_Assignment_
Report back each line of the data that contains the word "USMLE".

[Change listing data]

__________________________________________________

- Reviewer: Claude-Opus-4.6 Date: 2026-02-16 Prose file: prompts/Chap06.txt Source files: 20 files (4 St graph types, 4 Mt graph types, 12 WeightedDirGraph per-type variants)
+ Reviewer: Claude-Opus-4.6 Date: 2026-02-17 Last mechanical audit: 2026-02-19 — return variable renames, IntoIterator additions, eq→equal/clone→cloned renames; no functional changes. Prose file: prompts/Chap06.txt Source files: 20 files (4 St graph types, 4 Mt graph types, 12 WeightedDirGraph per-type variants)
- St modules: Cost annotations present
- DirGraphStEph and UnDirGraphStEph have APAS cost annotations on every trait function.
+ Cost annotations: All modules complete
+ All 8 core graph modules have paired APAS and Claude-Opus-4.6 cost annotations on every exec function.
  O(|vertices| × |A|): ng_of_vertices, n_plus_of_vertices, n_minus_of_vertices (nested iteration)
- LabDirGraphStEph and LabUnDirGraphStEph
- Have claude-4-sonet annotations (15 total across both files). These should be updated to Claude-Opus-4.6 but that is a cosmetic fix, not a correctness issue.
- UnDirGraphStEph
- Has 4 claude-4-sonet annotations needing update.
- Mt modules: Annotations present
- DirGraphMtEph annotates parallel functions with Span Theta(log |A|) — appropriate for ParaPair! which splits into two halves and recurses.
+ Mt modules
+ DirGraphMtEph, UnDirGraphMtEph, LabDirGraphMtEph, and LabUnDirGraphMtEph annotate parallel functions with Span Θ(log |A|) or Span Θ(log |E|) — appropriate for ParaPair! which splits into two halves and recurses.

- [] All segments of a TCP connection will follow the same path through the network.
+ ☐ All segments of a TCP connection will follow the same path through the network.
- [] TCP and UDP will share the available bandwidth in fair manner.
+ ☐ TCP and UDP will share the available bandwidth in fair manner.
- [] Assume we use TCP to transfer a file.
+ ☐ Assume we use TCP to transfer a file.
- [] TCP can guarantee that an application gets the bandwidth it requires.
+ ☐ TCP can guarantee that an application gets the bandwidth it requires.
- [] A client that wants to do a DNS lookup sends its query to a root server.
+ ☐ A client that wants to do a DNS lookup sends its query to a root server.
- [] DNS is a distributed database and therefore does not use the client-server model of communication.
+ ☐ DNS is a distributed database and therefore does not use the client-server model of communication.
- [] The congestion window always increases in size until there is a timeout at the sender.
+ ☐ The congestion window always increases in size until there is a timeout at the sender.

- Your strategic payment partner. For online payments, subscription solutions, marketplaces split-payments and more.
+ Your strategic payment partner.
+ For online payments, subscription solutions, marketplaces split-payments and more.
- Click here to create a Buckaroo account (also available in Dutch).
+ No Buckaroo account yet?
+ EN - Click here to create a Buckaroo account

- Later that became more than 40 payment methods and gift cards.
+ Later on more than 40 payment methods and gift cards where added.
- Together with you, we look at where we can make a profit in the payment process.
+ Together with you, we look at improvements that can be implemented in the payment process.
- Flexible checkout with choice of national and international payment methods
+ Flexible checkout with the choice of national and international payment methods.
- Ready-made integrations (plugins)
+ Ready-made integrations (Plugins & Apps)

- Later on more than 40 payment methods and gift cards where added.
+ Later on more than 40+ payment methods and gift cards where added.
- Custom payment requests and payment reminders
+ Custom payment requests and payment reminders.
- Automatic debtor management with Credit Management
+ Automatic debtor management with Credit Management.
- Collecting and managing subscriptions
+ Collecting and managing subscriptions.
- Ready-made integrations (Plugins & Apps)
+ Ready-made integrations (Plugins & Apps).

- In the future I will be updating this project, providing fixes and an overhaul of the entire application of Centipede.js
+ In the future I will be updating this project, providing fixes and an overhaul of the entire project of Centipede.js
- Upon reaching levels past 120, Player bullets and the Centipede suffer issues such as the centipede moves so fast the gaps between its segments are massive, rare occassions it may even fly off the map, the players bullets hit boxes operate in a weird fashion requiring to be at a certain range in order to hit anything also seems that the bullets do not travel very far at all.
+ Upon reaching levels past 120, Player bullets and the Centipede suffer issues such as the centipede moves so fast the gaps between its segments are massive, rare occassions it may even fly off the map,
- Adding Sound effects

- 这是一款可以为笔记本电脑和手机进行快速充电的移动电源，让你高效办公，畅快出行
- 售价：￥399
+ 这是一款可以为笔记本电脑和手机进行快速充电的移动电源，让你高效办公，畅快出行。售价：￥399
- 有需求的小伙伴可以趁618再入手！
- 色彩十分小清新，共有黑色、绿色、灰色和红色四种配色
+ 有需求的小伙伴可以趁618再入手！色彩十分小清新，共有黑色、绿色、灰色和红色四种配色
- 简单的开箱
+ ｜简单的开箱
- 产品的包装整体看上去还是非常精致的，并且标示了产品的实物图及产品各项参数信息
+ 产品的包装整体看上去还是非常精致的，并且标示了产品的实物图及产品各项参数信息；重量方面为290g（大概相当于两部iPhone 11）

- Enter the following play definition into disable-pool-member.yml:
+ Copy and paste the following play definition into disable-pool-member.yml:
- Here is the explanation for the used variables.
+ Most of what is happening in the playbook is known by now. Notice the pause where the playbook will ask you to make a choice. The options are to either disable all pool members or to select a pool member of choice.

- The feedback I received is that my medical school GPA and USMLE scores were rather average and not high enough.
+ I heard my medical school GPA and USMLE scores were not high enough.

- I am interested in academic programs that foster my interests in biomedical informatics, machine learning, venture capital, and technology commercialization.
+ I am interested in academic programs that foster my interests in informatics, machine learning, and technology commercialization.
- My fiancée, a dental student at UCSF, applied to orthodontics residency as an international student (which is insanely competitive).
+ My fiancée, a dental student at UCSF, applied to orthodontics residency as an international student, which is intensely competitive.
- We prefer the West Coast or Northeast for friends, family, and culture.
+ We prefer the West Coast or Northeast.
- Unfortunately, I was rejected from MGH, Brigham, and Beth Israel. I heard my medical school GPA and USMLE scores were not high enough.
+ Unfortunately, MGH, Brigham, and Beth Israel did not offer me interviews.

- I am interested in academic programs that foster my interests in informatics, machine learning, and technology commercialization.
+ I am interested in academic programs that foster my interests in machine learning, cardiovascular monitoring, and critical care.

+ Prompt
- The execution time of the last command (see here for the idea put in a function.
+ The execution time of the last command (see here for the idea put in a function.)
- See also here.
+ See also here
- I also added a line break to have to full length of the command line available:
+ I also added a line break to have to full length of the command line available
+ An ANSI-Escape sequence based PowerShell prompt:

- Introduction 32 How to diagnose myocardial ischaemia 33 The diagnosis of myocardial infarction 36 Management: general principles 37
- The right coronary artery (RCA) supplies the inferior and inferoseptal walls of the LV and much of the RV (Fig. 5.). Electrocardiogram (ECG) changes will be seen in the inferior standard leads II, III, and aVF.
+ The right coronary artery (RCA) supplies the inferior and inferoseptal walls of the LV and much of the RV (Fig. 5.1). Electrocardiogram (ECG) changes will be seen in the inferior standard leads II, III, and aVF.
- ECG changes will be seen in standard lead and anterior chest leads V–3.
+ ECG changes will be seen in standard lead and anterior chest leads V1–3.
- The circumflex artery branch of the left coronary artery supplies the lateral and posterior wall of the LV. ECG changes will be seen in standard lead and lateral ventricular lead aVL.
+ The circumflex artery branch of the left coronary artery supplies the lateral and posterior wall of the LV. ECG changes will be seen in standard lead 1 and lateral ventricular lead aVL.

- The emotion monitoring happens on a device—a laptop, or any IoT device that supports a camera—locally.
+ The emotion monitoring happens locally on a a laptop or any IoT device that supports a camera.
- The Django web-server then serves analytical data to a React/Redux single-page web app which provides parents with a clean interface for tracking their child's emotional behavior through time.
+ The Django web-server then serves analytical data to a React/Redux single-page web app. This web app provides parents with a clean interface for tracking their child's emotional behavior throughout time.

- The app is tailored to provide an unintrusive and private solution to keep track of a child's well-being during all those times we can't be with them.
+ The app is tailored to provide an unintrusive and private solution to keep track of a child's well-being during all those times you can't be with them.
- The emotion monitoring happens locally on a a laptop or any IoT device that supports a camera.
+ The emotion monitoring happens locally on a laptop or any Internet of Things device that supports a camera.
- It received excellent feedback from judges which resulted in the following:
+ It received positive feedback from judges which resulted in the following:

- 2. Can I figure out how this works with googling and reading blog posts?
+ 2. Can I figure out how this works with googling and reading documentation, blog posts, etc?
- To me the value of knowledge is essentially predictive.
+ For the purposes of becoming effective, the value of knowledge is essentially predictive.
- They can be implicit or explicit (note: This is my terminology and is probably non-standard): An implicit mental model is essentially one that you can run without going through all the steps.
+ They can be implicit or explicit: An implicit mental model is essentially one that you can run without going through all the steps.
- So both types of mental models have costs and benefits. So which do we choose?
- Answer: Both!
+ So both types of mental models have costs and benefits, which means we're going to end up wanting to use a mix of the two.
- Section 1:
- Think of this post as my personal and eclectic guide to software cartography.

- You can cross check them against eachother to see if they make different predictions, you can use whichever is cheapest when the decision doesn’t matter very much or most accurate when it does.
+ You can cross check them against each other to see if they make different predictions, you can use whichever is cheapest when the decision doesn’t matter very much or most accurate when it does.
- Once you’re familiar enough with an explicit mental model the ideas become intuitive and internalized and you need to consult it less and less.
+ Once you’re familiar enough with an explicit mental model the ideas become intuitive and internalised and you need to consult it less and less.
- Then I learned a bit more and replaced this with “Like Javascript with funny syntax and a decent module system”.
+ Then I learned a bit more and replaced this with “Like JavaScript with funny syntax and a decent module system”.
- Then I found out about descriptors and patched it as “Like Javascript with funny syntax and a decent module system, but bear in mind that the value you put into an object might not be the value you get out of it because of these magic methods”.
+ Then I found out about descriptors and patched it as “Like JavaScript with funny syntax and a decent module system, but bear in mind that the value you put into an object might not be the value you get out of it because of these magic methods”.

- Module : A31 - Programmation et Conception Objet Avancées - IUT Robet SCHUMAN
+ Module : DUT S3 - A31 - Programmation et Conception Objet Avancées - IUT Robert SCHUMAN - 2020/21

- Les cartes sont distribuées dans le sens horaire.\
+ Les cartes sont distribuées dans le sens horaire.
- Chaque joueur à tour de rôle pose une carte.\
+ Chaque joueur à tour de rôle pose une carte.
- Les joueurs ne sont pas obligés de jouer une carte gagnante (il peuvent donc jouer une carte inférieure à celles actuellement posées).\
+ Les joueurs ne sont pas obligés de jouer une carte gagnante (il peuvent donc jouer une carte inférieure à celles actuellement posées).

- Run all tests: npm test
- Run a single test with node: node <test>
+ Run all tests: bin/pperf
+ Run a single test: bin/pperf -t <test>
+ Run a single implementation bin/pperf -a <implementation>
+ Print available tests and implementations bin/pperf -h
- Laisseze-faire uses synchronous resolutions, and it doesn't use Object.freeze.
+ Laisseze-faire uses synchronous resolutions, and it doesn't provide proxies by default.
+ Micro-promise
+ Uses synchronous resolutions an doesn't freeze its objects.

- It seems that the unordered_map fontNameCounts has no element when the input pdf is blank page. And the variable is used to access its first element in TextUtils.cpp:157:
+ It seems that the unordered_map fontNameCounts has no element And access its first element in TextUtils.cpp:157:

__________________________________________________

_Finished task_
- The feedback I received is that my medical school GPA and USMLE scores were rather average and not high enough.
+ I heard my medical school GPA and USMLE scores were not high enough.
- Unfortunately, I was rejected from MGH, Brigham, and Beth Israel. I heard my medical school GPA and USMLE scores were not high enough.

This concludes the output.